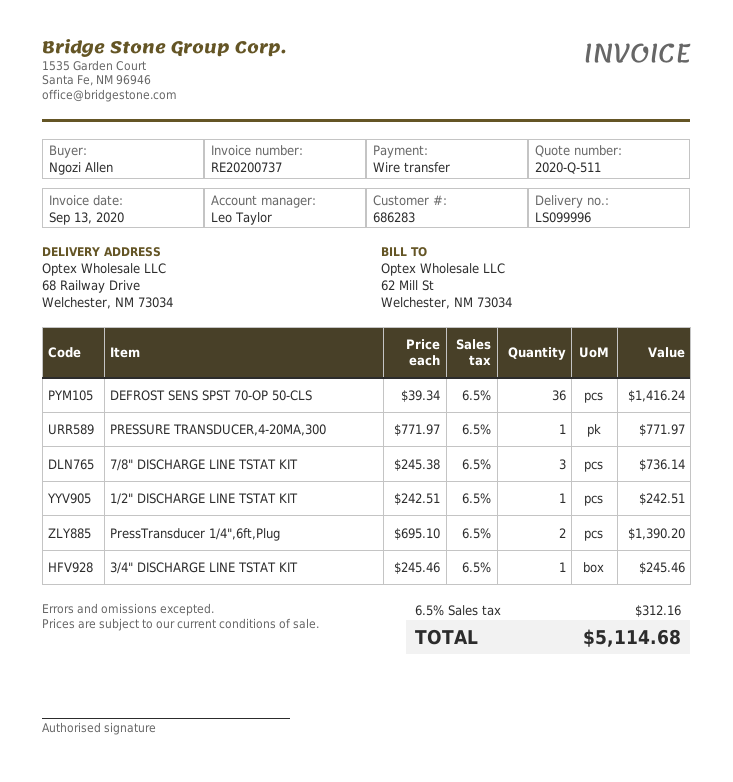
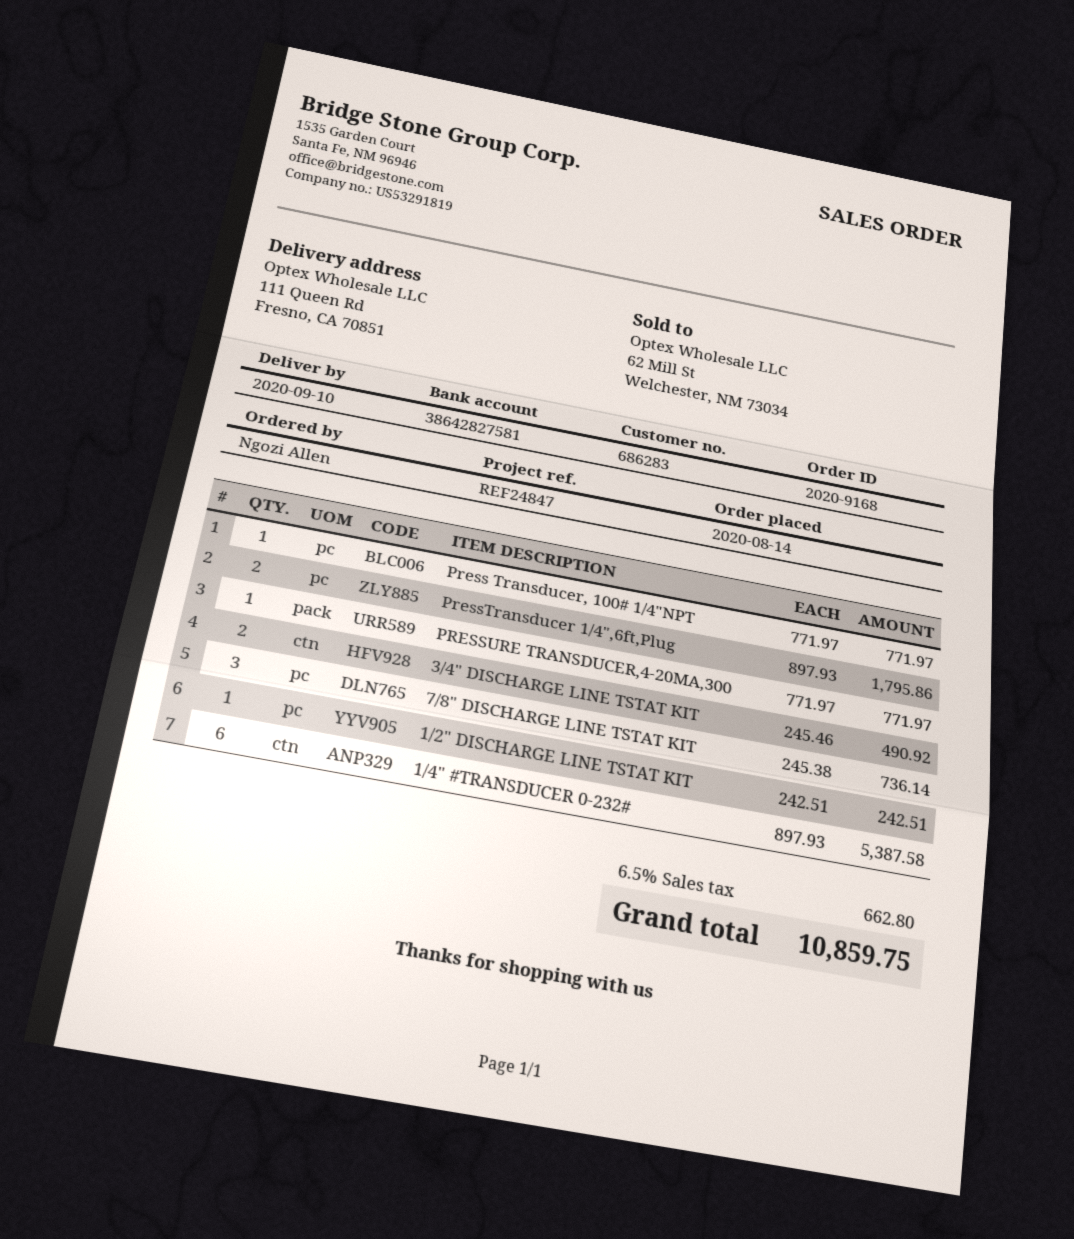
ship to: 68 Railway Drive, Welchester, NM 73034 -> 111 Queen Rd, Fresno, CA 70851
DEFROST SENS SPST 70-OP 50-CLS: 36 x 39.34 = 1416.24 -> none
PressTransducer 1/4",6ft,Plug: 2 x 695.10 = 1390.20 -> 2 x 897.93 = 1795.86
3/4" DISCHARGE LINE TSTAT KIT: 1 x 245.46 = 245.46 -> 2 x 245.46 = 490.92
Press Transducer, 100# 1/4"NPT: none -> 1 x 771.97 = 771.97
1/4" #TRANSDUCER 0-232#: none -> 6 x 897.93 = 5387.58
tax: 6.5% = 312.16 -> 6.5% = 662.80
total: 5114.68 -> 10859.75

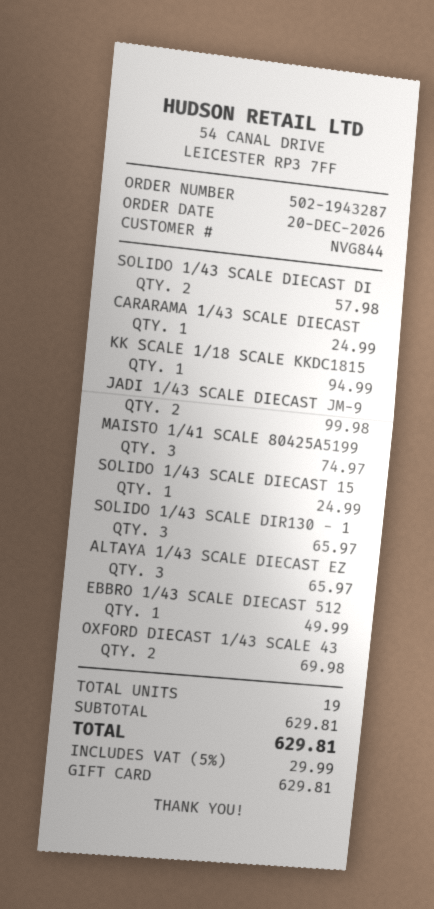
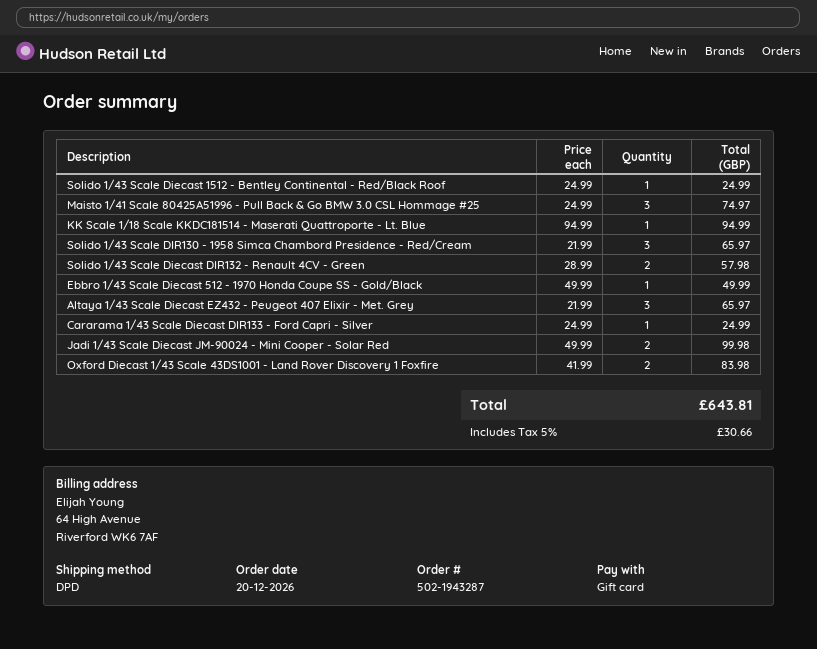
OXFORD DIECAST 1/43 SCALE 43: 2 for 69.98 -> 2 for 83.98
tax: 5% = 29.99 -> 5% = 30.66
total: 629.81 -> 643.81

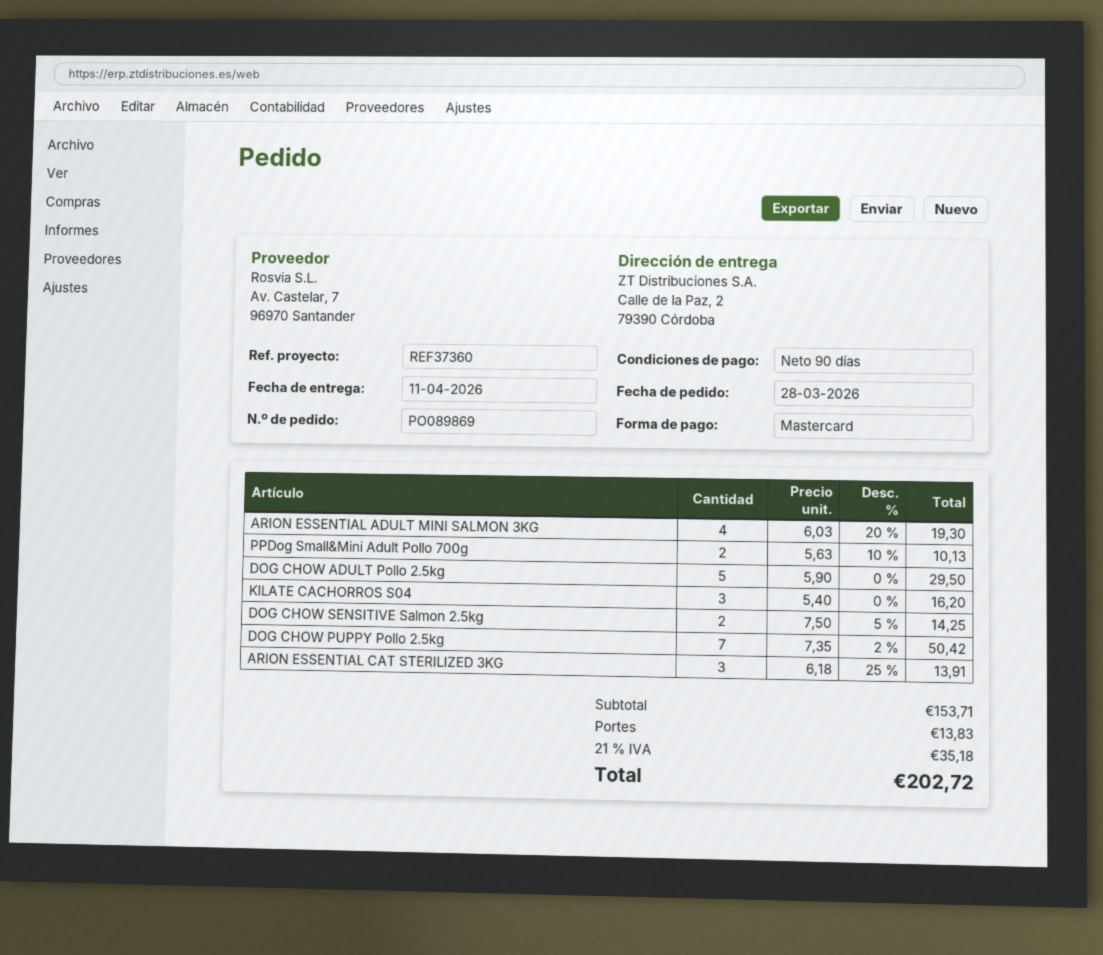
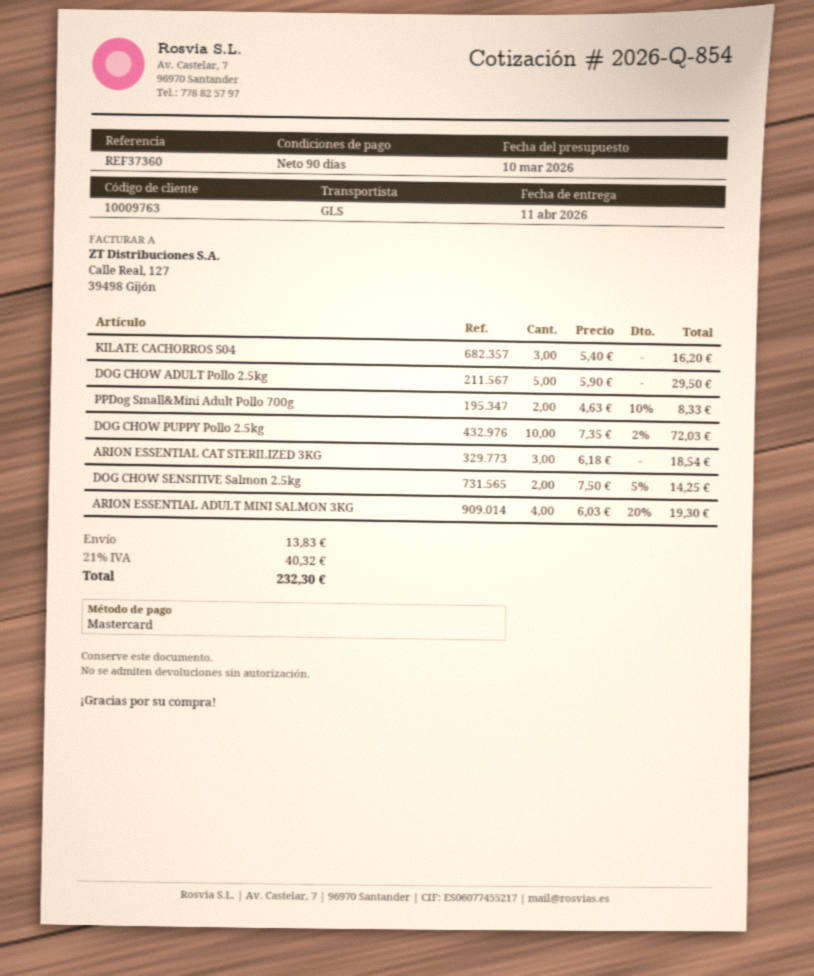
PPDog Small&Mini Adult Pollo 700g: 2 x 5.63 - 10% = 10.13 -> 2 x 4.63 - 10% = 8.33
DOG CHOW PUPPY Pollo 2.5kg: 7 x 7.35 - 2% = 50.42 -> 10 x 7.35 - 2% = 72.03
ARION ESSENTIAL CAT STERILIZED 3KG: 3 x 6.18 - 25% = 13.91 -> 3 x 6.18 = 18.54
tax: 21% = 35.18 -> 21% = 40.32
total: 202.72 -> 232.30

+ + + + + + +

• _Requirement_
In the entries above, find the line with "OXFORD DIECAST 1/43" and the line with "DOG CHOW PUPPY". Write out exactly those two lines and every line between them, pictures excluded.

• _Written response_
OXFORD DIECAST 1/43 SCALE 43: 2 for 69.98 -> 2 for 83.98
tax: 5% = 29.99 -> 5% = 30.66
total: 629.81 -> 643.81

PPDog Small&Mini Adult Pollo 700g: 2 x 5.63 - 10% = 10.13 -> 2 x 4.63 - 10% = 8.33
DOG CHOW PUPPY Pollo 2.5kg: 7 x 7.35 - 2% = 50.42 -> 10 x 7.35 - 2% = 72.03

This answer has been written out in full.